BR24 Logo
BR24 Logo
Deutschland & Welt

Streit um "Prüffall AfD": Verfassungsschutz akzeptiert Urteil | BR24

© BR/Benni Rymer

Das Bundesamt für Verfassungsschutz will nicht gegen das Urteil vorgehen, demzufolge der Geheimdienst die AfD nicht öffentlich als "Prüffall" bezeichnen darf. Die Klärung bestimmter Rechtsfragen solle nicht weiter vom eigentlichen Thema ablenken.

2
Per Mail sharen
Teilen
  • Artikel mit Audio-Inhalten

Streit um "Prüffall AfD": Verfassungsschutz akzeptiert Urteil

Das Bundesamt für Verfassungsschutz will nicht gegen das Urteil vorgehen, demzufolge der Geheimdienst die AfD nicht öffentlich als "Prüffall" bezeichnen darf. Die Klärung bestimmter Rechtsfragen solle nicht weiter vom eigentlichen Thema ablenken.

2
Per Mail sharen
Teilen

Der Verfassungsschutz will mit der AfD nicht weiter vor Gericht darüber streiten, ob der Nachrichtendienst die Partei als "Prüffall" bezeichnen darf oder nicht. Das Bundesamt für Verfassungsschutz (BfV) teilte mit, es werde die Entscheidung des Kölner Verwaltungsgerichts akzeptieren, das der Behörde die Nennung als "Prüffall" untersagt hatte. Stattdessen will sich die Behörde nach Angaben ihres Präsidenten Thomas Haldenwang darauf konzentrieren, den rechtsnationalen Parteiflügel und die Nachwuchsorganisation der AfD zu durchleuchten.

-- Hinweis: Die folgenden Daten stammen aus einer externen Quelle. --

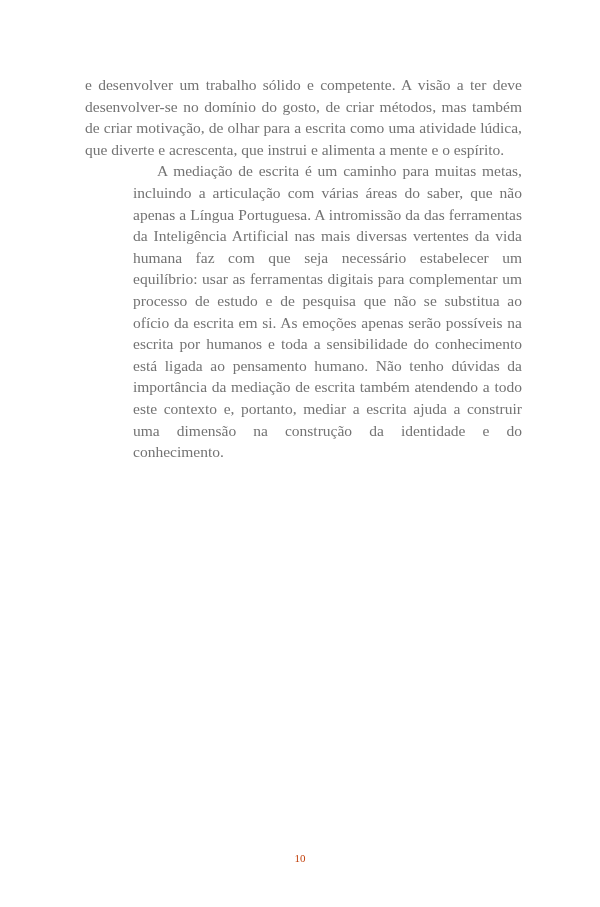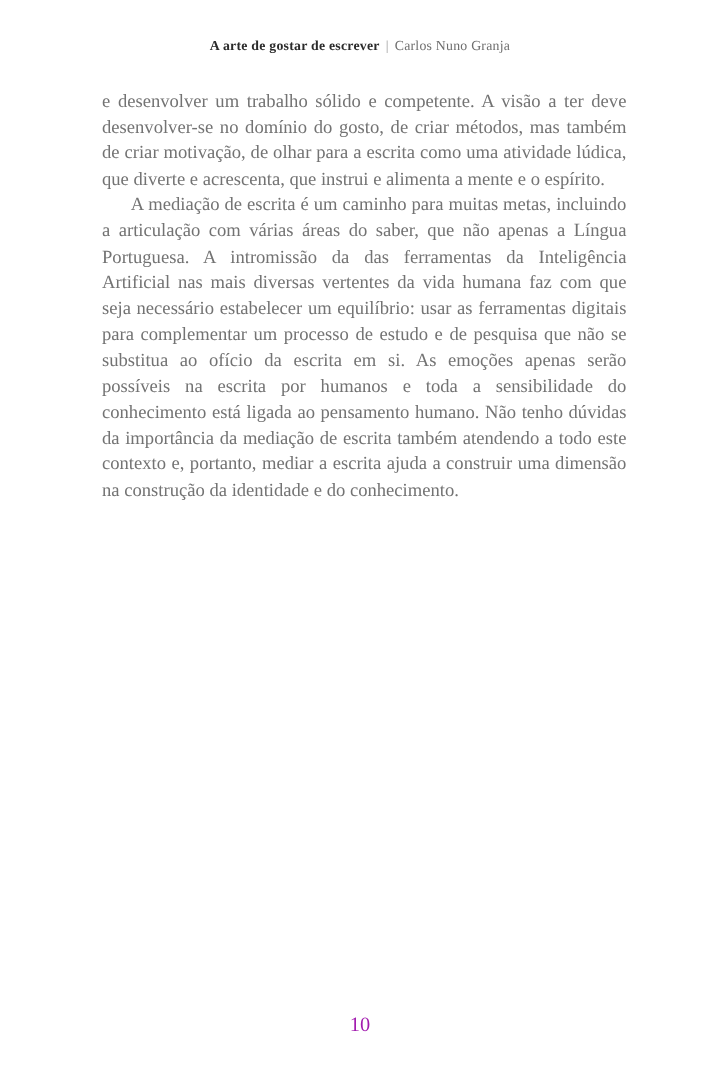"A arte de gostar de" div.running-header { html: <div> <span>A arte de gostar de escrever</span><span>|</span><span>Carlos Nuno Granja</span> </div> -> none }
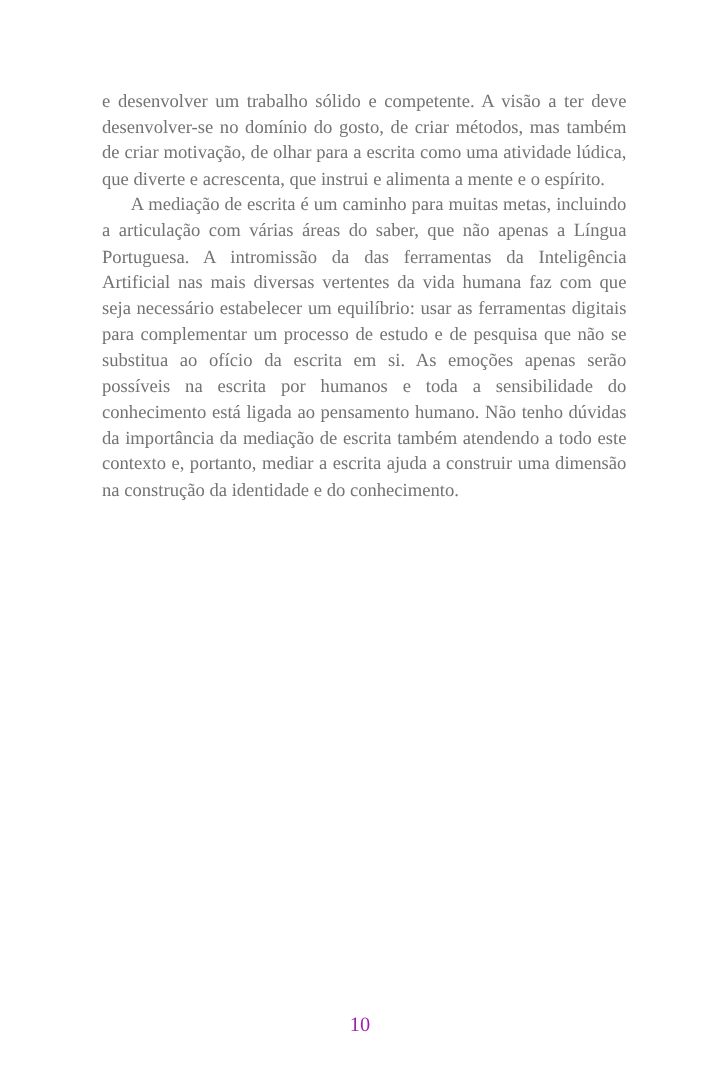"A mediação de escrita é" .para.indent { margin-left: none -> 48px }
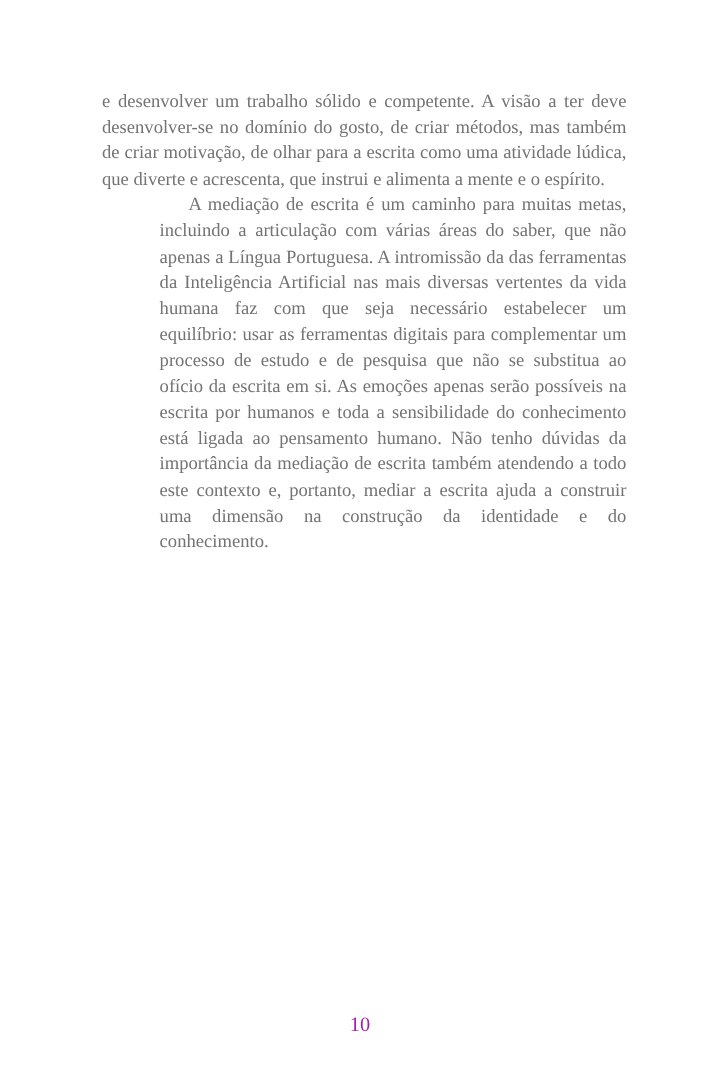"10" .page-footer { color: #a21caf -> #c2410c; font-size: 17px -> 11px }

Urteil zu Wirkung der Bezeichnung "Prüffall"

Das Gericht hatte im Februar einem Eilantrag der Partei stattgegeben. Die Klage der AfD richtete sich nicht dagegen, dass der Verfassungsschutz die AfD prüft, sondern dagegen, dass das Amt dies öffentlich gemacht hatte. Dies habe "einen stigmatisierenden Charakter", so die Partei. Auch das Gericht vertrat die Auffassung, der Bezeichnung "Prüffall" komme in der Öffentlichkeit eine negative Wirkung zu. Dieser Eingriff in die Rechte der AfD sei "rechtswidrig und auch unverhältnismäßig".

Dass der Verfassungsschutz nun auf eine Beschwerde vor dem Oberverwaltungsgericht in Münster verzichtet, begründete er damit, dass die Klärung von Rechtsfragen zur Reichweite der Öffentlichkeitsarbeit des BfV nicht weiter "vom eigentlichen Thema ablenken" solle.

"Das BfV konzentriert sich auf die vorrangige Aufgabe, die ich darin sehe, die Aktivitäten der unter Extremismus-Verdacht stehenden Teilorganisationen 'Der Flügel' und 'Junge Alternative' zu beobachten." Verfassungsschutz-Präsident Thomas Haldenwang

Dabei spielten unter anderem die programmatische Ausrichtung, die Verbindungen zu rechtsextremistischen Bestrebungen und die öffentlichen Äußerungen führender Protagonisten eine wichtige Rolle.

Gauland: "Späte Einsicht"

AfD-Partei- und -Fraktionschef Alexander Gauland sagte zu der Entscheidung der Behörde, auf Rechtsmittel zu verzichten, dies sei eine "späte Einsicht, dass man (der Verfassungsschutz) nicht rechtsstaatlich gehandelt hat".

Eine Partei kann zum Prüffall werden, wenn die Behörden erste Anzeichen für extremistische Bestrebungen erkennen. Bei einem Prüffall ist eine Beobachtung mit V-Leuten oder anderen nachrichtendienstlichen Mitteln aber grundsätzlich nicht erlaubt. Haldenwang hatte am 15. Januar in einer Pressekonferenz öffentlich gemacht, dass die Gesamtpartei für den Verfassungsschutz nun ein "Prüffall" sei, der Flügel und die Junge Alternative würden als "Verdachtsfall" behandelt. Bei einem Verdachtsfall stehen dem Verfassungsschutz weitreichendere Mittel zur Verfügung.